• Required action:
In the records below, find each line that holds "typehints" and return it.

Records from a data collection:
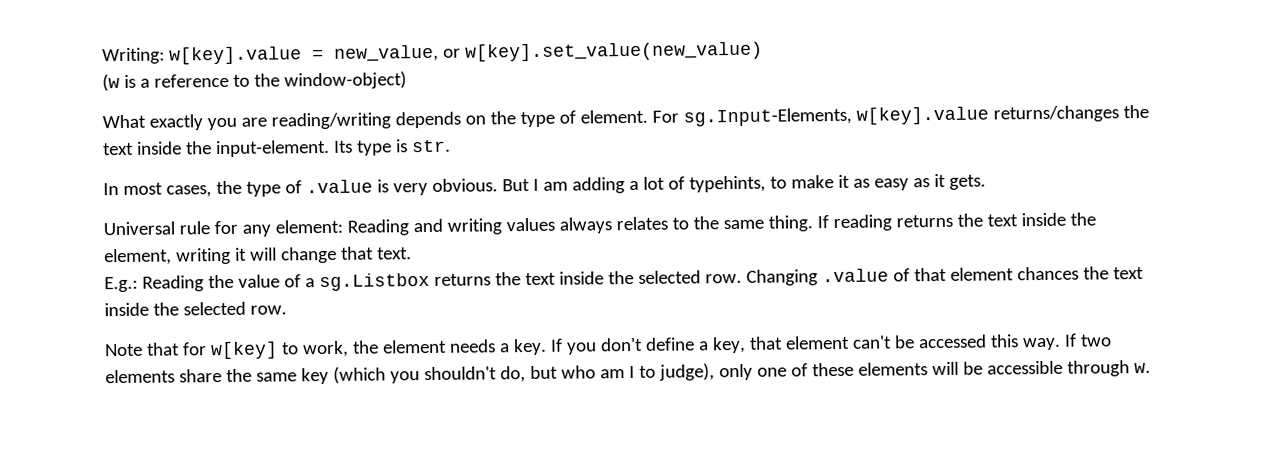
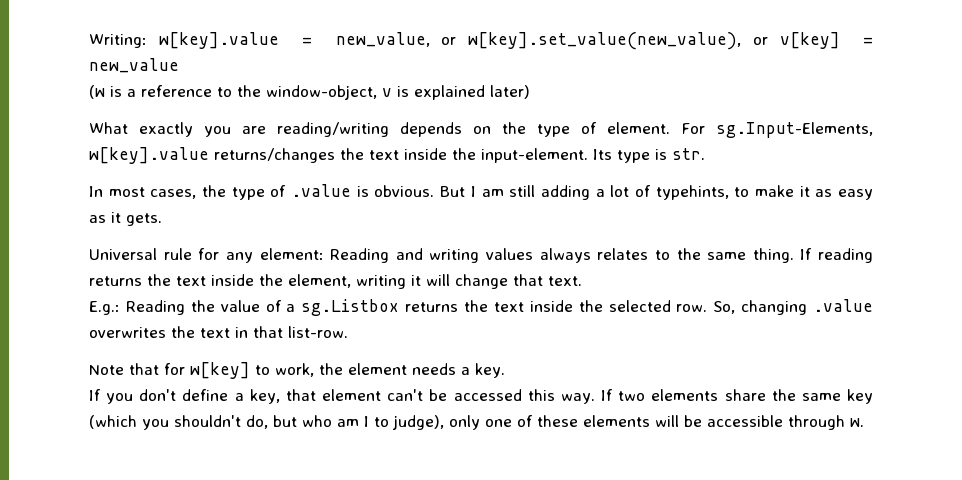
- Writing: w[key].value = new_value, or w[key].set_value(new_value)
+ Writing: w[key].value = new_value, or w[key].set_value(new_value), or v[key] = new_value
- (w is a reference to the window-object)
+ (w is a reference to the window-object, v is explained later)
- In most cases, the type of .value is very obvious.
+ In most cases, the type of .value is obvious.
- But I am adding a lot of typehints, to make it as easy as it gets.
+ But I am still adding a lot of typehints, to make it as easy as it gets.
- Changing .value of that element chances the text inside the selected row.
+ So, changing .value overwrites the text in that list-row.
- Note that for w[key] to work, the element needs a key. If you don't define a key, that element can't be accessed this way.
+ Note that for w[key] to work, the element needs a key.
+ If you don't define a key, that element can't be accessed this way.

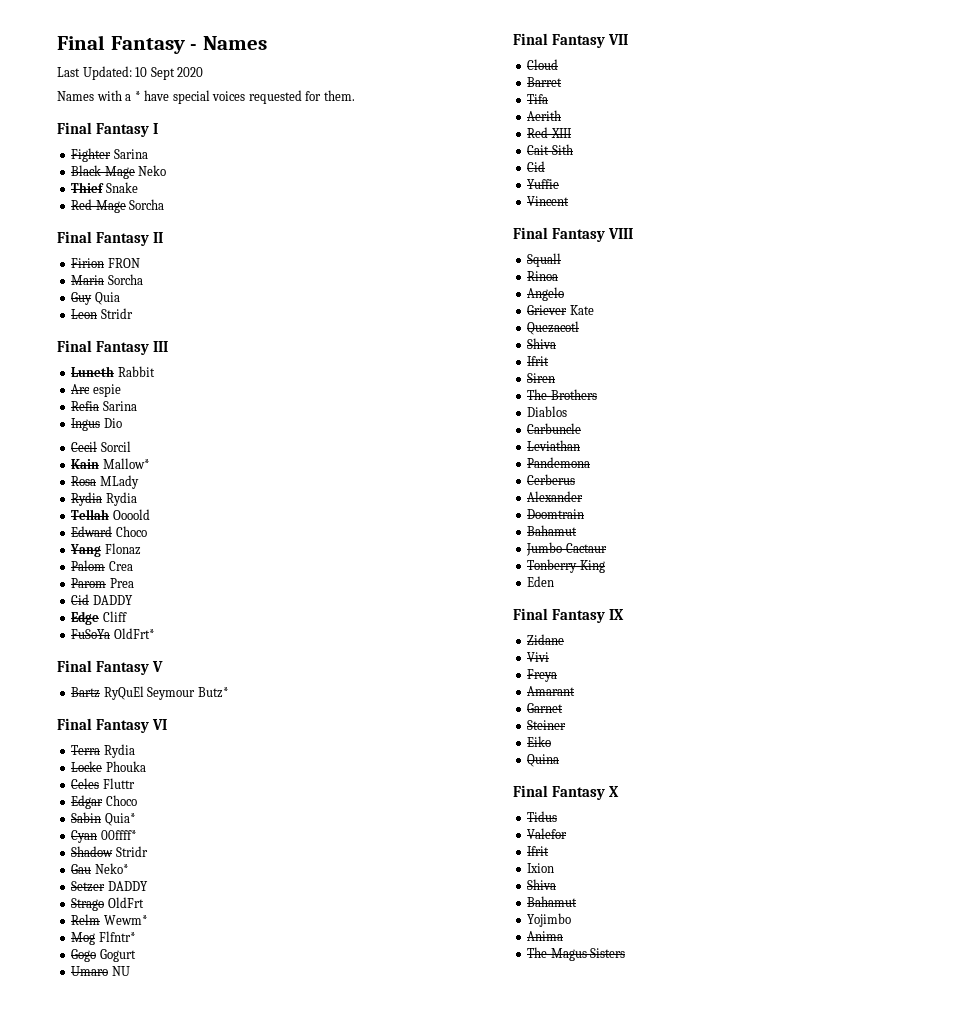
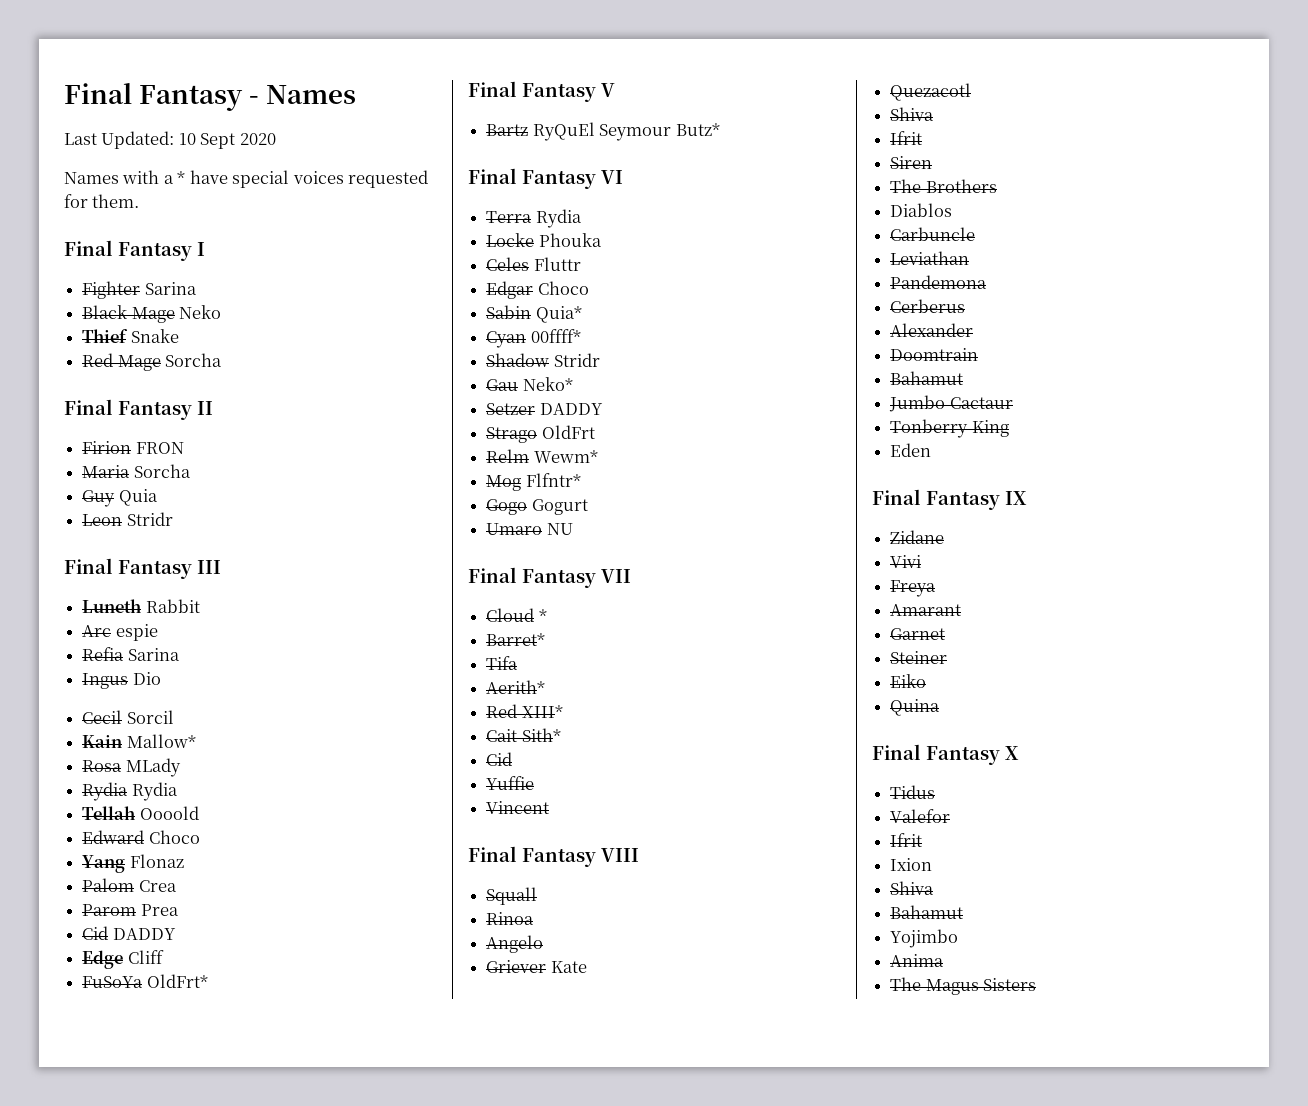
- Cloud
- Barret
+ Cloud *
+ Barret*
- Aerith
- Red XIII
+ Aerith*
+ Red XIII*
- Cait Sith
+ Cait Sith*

• Answer:
- But I am adding a lot of typehints, to make it as easy as it gets.
+ But I am still adding a lot of typehints, to make it as easy as it gets.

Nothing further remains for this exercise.